*** Opening of Exercise materials ***

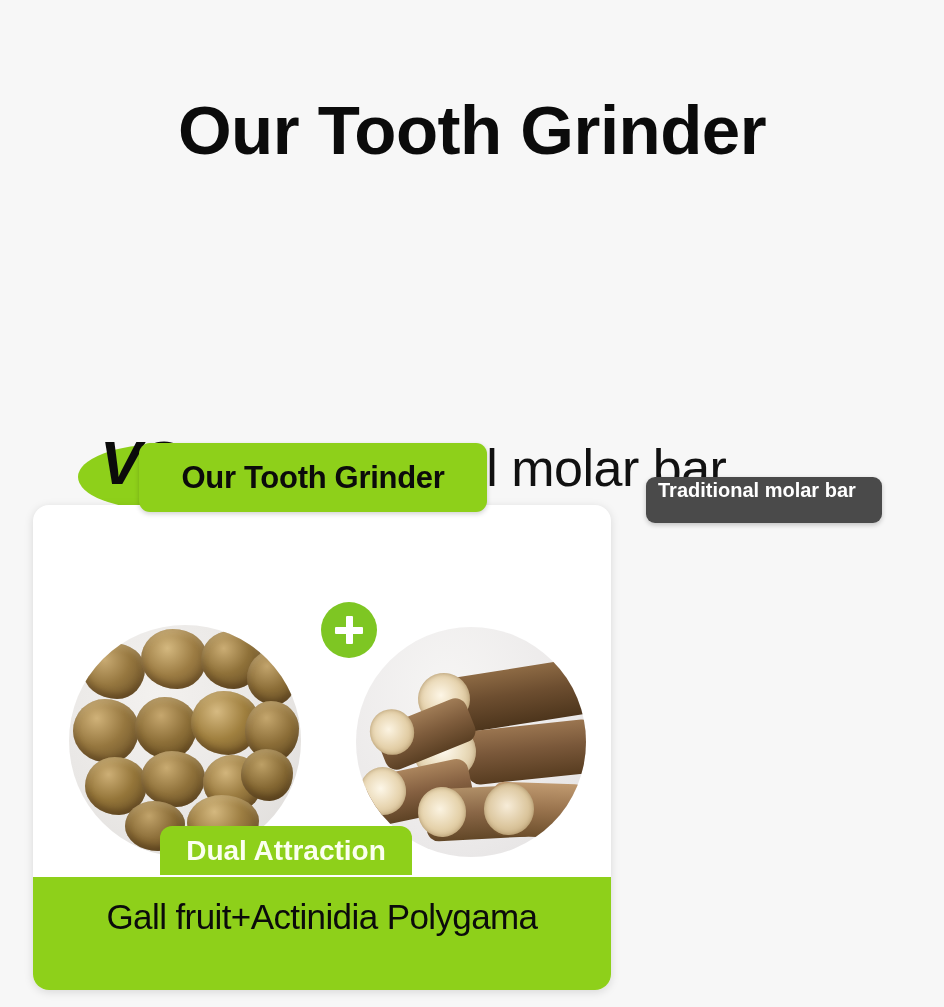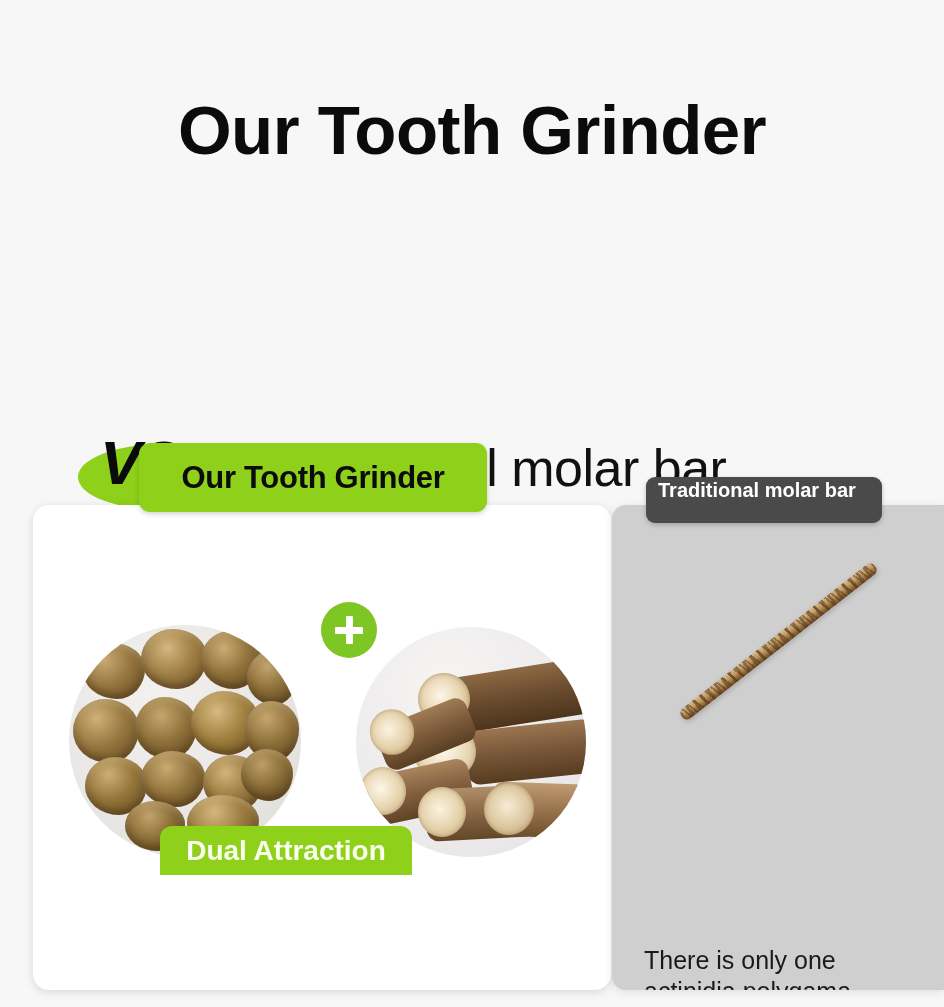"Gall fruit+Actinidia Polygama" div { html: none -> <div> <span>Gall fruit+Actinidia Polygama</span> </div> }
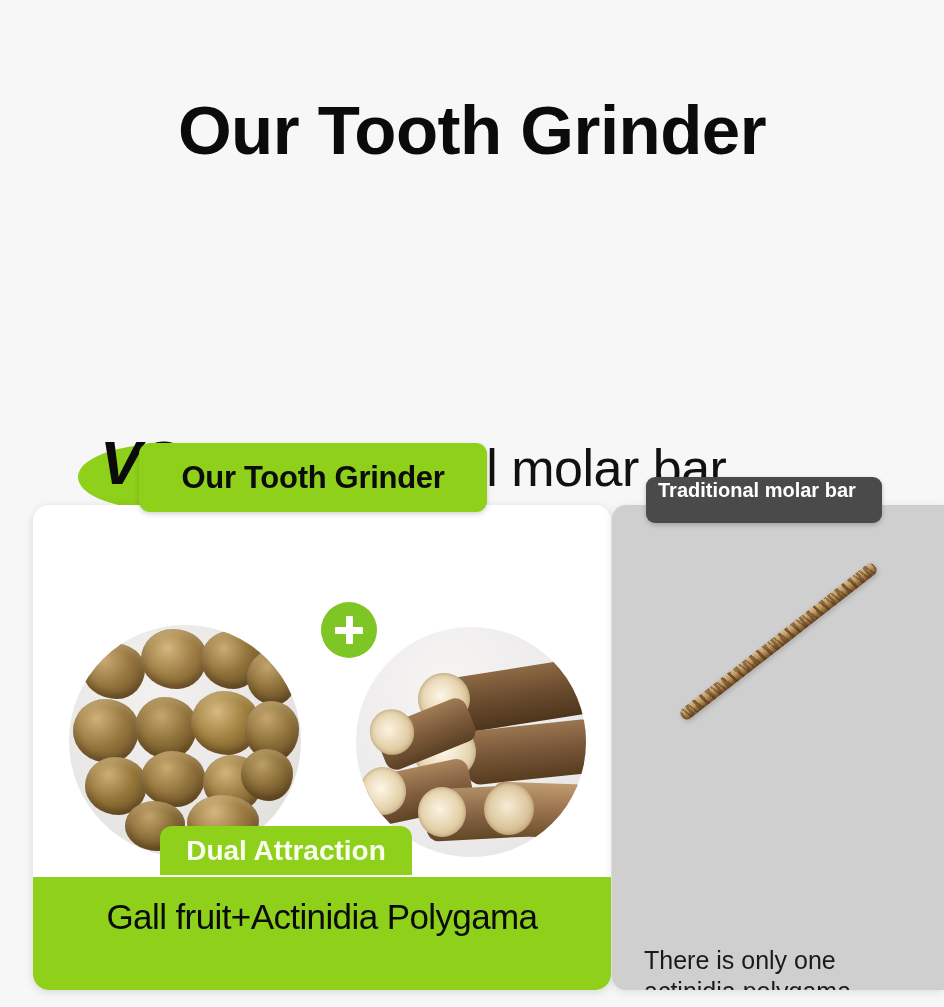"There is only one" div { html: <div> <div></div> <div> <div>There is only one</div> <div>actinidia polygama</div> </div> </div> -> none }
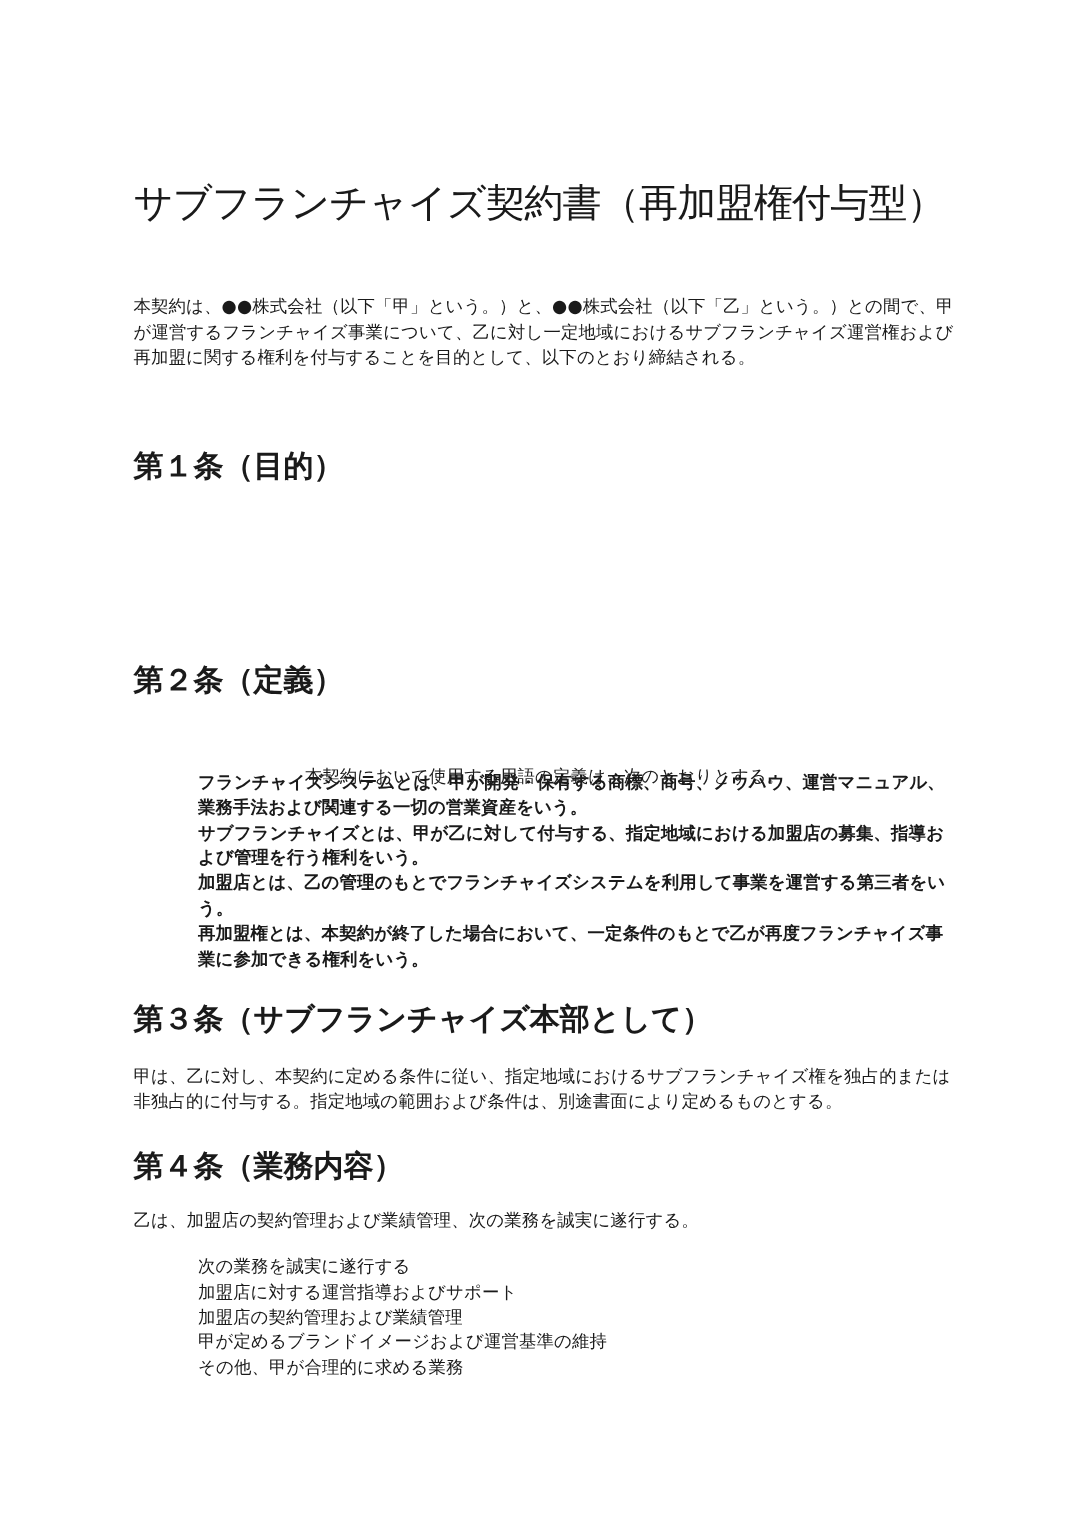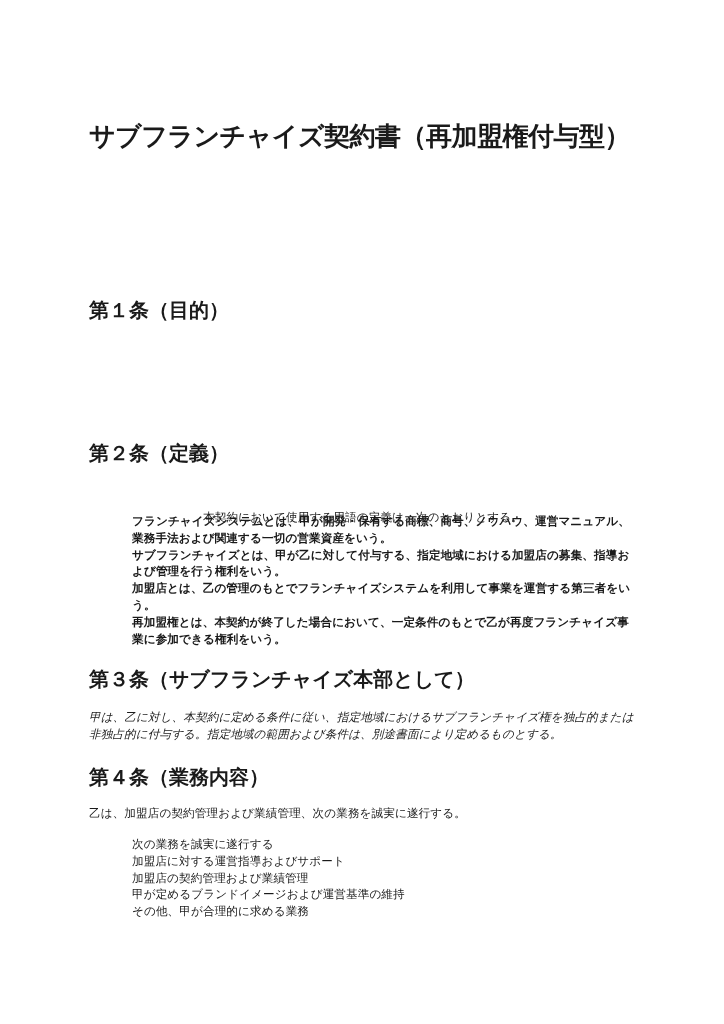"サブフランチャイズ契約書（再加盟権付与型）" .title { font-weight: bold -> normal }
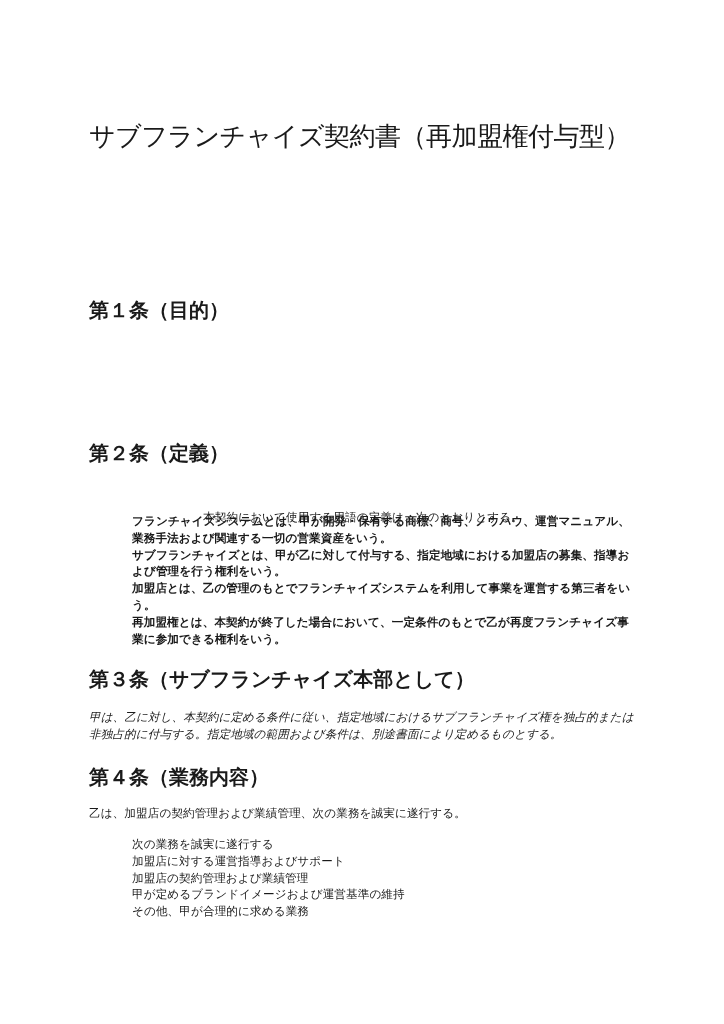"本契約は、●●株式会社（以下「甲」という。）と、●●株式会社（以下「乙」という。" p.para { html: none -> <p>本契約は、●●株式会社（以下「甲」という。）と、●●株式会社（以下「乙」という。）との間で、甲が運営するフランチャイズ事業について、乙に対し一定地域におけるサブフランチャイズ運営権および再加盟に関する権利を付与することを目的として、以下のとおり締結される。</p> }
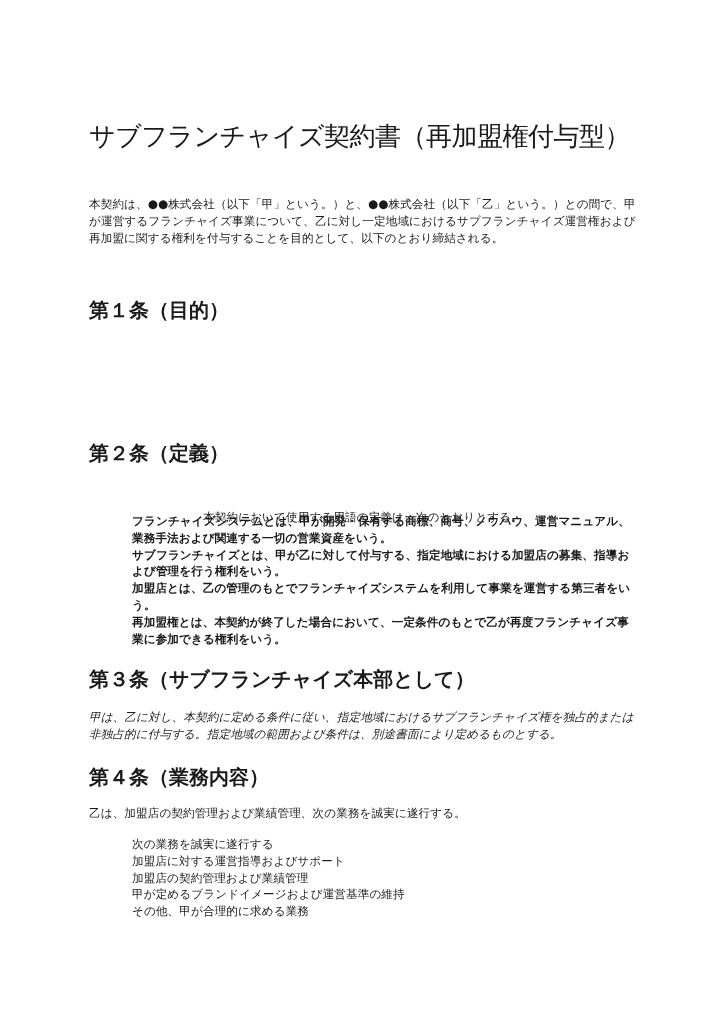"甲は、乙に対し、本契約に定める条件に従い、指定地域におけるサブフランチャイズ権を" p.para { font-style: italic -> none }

*** Close of Exercise materials ***

→ Task details:
Lines starting at the one with "font-weight: bold ->" and ending at the last line of the entries above must be restated word for word, with pictures omitted.

→ Solution for this exercise:
"サブフランチャイズ契約書（再加盟権付与型）" .title { font-weight: bold -> normal }
"本契約は、●●株式会社（以下「甲」という。）と、●●株式会社（以下「乙」という。" p.para { html: none -> <p>本契約は、●●株式会社（以下「甲」という。）と、●●株式会社（以下「乙」という。）との間で、甲が運営するフランチャイズ事業について、乙に対し一定地域におけるサブフランチャイズ運営権および再加盟に関する権利を付与することを目的として、以下のとおり締結される。</p> }
"甲は、乙に対し、本契約に定める条件に従い、指定地域におけるサブフランチャイズ権を" p.para { font-style: italic -> none }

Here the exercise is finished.